Records for this task>
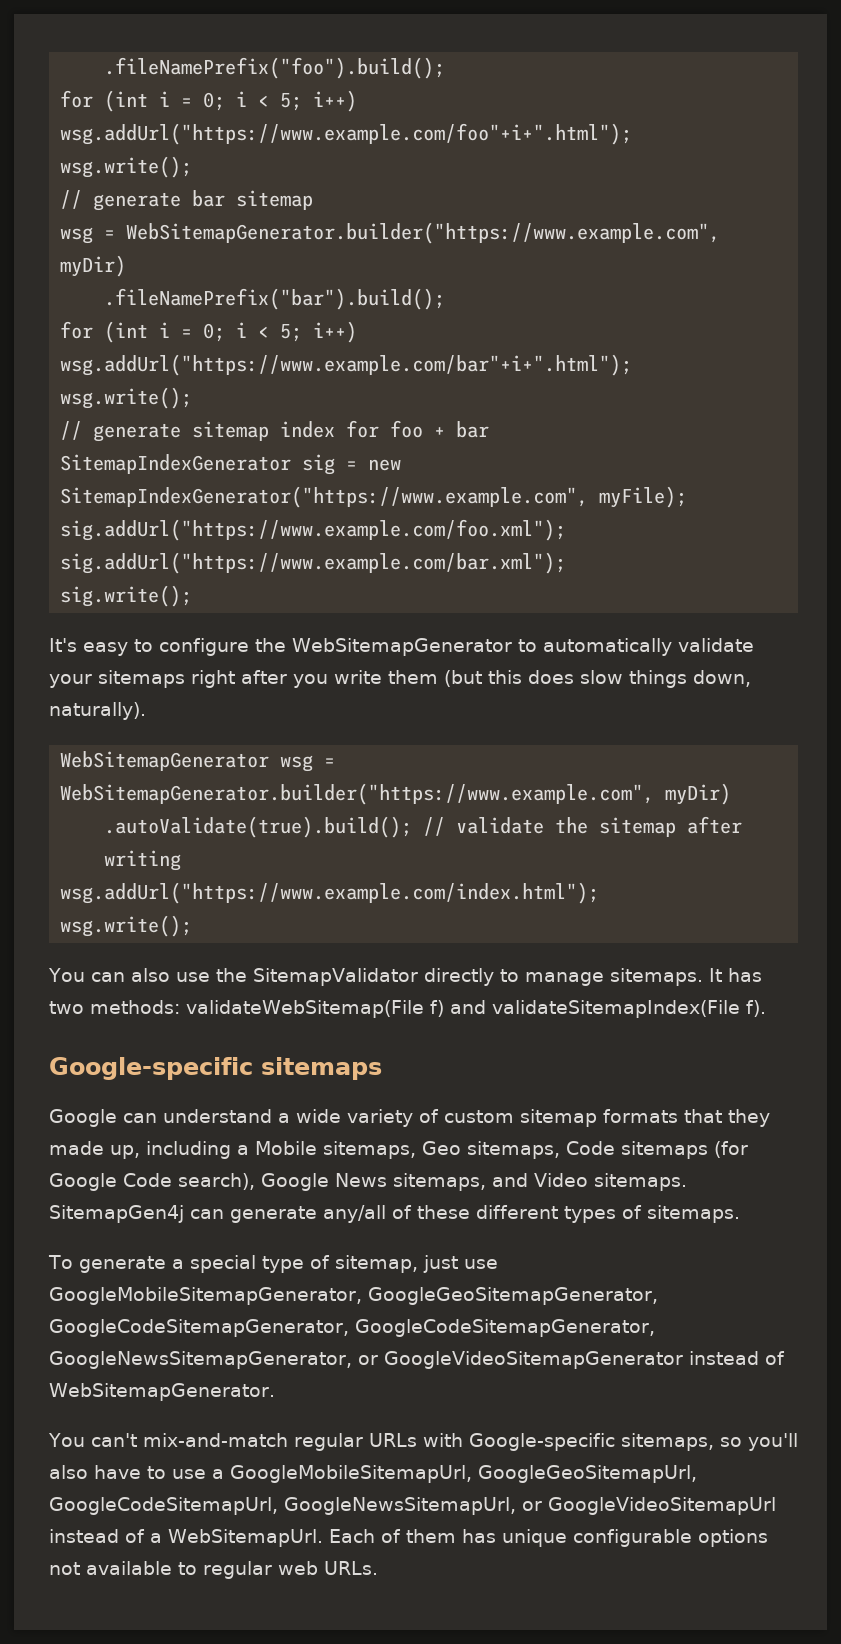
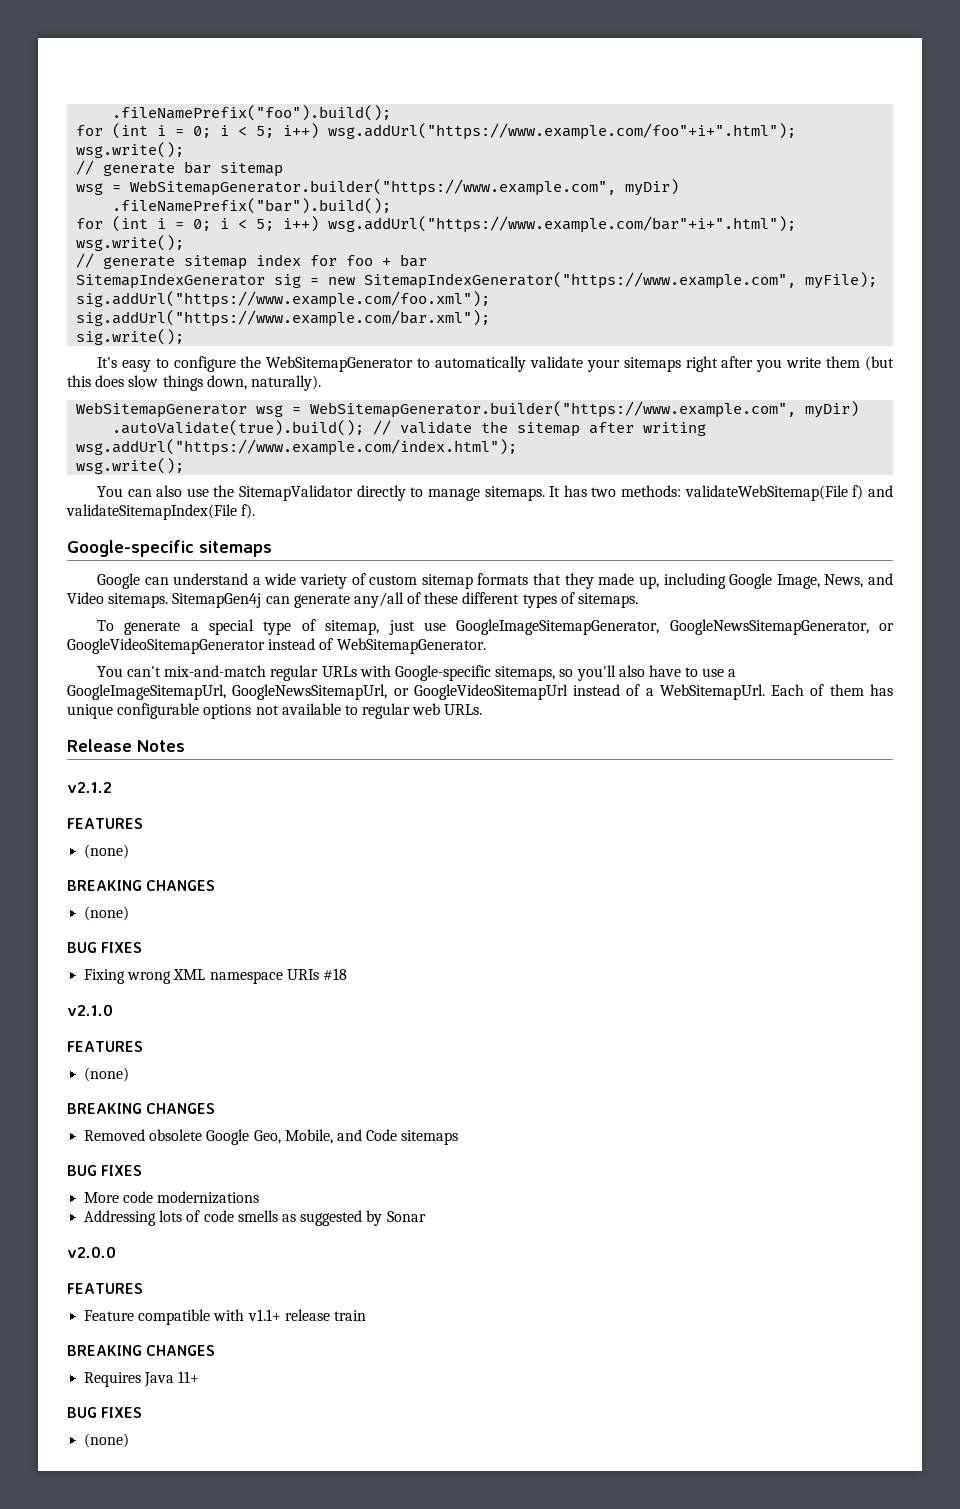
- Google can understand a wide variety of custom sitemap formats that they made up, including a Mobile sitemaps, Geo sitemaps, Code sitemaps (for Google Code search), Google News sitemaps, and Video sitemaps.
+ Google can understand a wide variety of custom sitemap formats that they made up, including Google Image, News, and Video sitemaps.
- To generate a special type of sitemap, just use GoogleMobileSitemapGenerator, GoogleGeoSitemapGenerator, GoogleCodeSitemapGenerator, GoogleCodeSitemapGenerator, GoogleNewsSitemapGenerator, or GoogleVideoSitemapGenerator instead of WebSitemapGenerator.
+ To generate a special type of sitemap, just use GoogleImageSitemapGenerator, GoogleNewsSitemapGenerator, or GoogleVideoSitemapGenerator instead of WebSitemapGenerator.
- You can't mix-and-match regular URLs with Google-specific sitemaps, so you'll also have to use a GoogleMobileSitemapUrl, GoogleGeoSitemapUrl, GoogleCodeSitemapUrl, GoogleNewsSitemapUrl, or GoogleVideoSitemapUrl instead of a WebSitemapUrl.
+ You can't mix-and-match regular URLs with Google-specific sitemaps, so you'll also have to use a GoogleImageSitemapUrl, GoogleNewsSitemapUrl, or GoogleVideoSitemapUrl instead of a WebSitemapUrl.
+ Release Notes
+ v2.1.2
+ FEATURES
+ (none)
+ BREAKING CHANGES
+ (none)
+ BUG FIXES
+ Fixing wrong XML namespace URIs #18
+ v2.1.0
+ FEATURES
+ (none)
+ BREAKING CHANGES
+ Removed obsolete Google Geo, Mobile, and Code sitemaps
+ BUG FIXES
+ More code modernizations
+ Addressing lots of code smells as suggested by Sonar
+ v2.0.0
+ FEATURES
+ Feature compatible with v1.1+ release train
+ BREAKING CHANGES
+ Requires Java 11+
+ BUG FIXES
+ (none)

--

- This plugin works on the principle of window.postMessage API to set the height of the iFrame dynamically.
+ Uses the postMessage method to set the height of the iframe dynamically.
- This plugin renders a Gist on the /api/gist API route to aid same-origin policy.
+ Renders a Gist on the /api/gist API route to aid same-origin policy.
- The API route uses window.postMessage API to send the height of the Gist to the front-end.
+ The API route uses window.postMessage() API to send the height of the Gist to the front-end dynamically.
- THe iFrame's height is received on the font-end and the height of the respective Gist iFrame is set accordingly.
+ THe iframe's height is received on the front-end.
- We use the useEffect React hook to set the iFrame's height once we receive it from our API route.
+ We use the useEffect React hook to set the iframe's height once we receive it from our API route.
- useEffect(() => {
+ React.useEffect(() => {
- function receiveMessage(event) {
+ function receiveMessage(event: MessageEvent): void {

---

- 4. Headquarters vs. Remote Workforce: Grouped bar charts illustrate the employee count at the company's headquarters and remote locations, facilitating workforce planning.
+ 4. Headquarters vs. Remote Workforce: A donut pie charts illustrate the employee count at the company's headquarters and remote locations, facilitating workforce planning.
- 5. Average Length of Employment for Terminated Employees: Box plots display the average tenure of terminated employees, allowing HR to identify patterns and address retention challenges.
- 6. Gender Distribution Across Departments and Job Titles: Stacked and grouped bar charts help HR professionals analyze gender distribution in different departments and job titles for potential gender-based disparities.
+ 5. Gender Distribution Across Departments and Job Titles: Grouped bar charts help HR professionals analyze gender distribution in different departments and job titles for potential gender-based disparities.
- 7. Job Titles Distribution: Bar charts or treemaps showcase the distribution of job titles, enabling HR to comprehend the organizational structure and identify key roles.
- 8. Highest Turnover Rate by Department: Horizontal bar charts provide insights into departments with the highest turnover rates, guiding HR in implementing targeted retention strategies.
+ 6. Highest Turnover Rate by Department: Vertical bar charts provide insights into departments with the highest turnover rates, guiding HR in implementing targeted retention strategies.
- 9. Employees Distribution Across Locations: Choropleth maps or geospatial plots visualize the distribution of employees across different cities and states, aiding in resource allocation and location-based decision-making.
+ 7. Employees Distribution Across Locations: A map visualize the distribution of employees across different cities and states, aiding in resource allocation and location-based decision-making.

What is required> Please report every line of the listing that contains the string "send".

The completed task>
- The API route uses window.postMessage API to send the height of the Gist to the front-end.
+ The API route uses window.postMessage() API to send the height of the Gist to the front-end dynamically.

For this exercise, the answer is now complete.